Data in this exercise:
——
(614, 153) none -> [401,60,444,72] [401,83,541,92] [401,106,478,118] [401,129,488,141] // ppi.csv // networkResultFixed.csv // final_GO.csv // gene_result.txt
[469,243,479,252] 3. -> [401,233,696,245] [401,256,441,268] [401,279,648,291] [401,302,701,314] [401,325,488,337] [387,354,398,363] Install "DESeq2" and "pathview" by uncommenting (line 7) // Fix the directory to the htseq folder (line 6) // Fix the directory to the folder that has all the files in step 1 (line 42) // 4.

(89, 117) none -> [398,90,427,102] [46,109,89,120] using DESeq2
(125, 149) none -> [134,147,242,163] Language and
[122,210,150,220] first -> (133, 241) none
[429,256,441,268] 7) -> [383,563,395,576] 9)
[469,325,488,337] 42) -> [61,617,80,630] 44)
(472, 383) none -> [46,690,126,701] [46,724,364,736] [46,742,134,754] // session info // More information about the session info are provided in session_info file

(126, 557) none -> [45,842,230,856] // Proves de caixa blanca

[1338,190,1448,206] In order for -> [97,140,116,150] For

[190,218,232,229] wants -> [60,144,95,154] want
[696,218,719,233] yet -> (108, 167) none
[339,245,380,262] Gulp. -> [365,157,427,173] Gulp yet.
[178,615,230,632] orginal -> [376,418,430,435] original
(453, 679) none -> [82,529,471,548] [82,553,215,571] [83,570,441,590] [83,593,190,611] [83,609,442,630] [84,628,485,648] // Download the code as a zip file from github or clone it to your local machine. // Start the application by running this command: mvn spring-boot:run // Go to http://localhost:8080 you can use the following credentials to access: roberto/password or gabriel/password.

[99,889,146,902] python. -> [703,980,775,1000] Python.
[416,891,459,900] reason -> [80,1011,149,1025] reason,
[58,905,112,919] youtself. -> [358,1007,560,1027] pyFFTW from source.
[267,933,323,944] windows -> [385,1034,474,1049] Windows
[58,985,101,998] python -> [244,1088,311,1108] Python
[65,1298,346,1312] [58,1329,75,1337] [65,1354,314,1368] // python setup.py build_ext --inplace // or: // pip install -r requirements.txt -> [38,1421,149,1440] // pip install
——
Please repeat each line above exactly.

(614, 153) none -> [401,60,444,72] [401,83,541,92] [401,106,478,118] [401,129,488,141] // ppi.csv // networkResultFixed.csv // final_GO.csv // gene_result.txt
[469,243,479,252] 3. -> [401,233,696,245] [401,256,441,268] [401,279,648,291] [401,302,701,314] [401,325,488,337] [387,354,398,363] Install "DESeq2" and "pathview" by uncommenting (line 7) // Fix the directory to the htseq folder (line 6) // Fix the directory to the folder that has all the files in step 1 (line 42) // 4.

(89, 117) none -> [398,90,427,102] [46,109,89,120] using DESeq2
(125, 149) none -> [134,147,242,163] Language and
[122,210,150,220] first -> (133, 241) none
[429,256,441,268] 7) -> [383,563,395,576] 9)
[469,325,488,337] 42) -> [61,617,80,630] 44)
(472, 383) none -> [46,690,126,701] [46,724,364,736] [46,742,134,754] // session info // More information about the session info are provided in session_info file

(126, 557) none -> [45,842,230,856] // Proves de caixa blanca

[1338,190,1448,206] In order for -> [97,140,116,150] For

[190,218,232,229] wants -> [60,144,95,154] want
[696,218,719,233] yet -> (108, 167) none
[339,245,380,262] Gulp. -> [365,157,427,173] Gulp yet.
[178,615,230,632] orginal -> [376,418,430,435] original
(453, 679) none -> [82,529,471,548] [82,553,215,571] [83,570,441,590] [83,593,190,611] [83,609,442,630] [84,628,485,648] // Download the code as a zip file from github or clone it to your local machine. // Start the application by running this command: mvn spring-boot:run // Go to http://localhost:8080 you can use the following credentials to access: roberto/password or gabriel/password.

[99,889,146,902] python. -> [703,980,775,1000] Python.
[416,891,459,900] reason -> [80,1011,149,1025] reason,
[58,905,112,919] youtself. -> [358,1007,560,1027] pyFFTW from source.
[267,933,323,944] windows -> [385,1034,474,1049] Windows
[58,985,101,998] python -> [244,1088,311,1108] Python
[65,1298,346,1312] [58,1329,75,1337] [65,1354,314,1368] // python setup.py build_ext --inplace // or: // pip install -r requirements.txt -> [38,1421,149,1440] // pip install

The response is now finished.